### [DATASET]
BEGIN
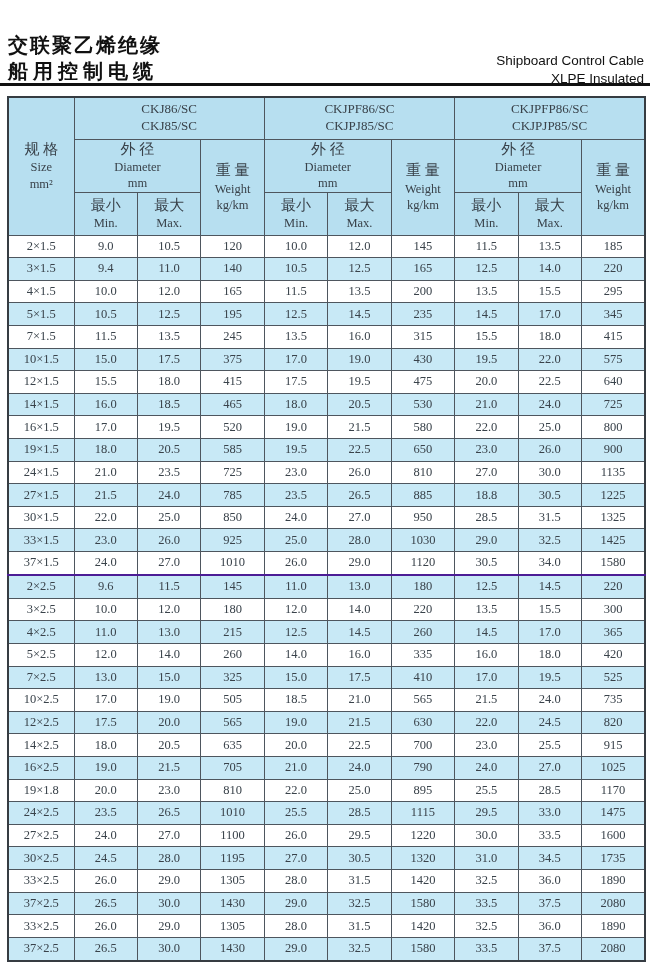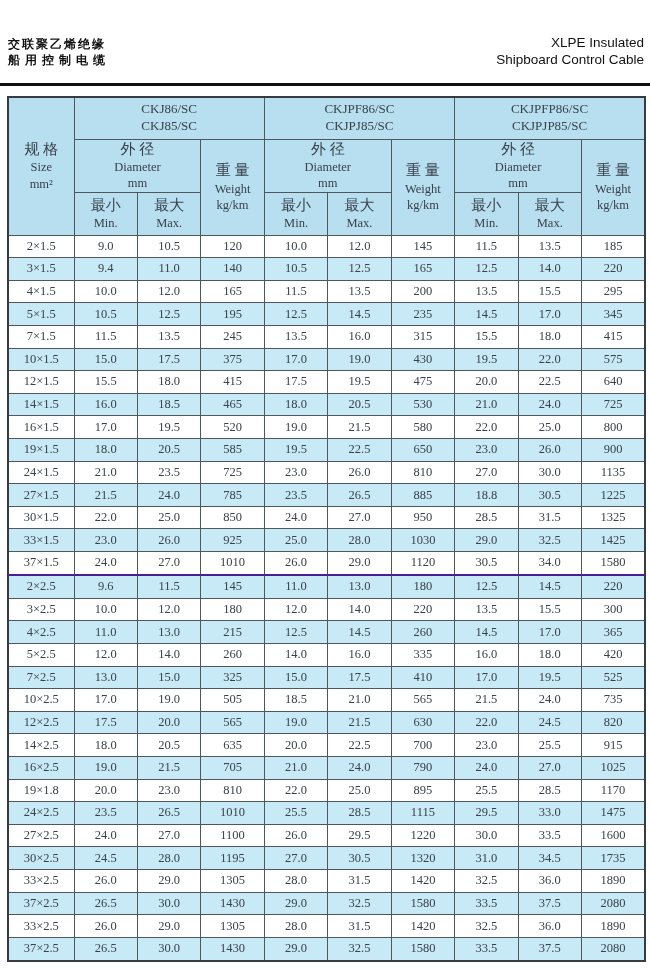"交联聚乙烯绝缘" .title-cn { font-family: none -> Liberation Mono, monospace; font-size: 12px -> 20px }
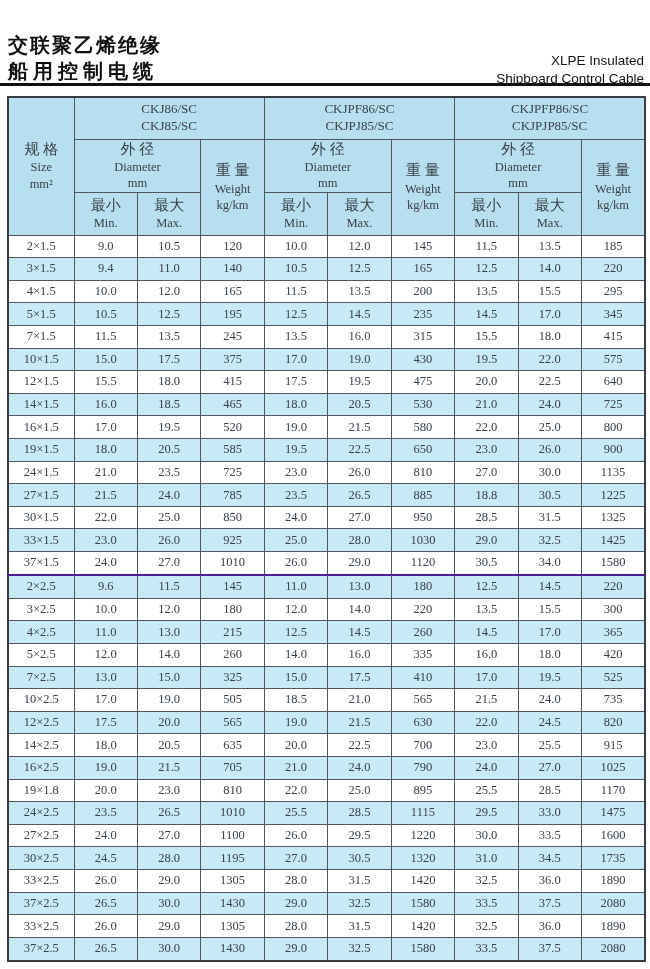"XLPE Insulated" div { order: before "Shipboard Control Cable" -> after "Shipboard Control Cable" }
END
BEGIN
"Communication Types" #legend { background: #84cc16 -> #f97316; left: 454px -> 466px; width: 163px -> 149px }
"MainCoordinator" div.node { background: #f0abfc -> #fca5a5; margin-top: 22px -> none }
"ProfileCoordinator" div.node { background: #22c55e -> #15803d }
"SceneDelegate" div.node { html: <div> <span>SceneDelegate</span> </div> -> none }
END
### [EXERCISE DIRECTIONS]
For the listing above, give the number of lines in which the string "node" occurs, and nothing else.

### [ANSWER TO THE EXERCISE]
3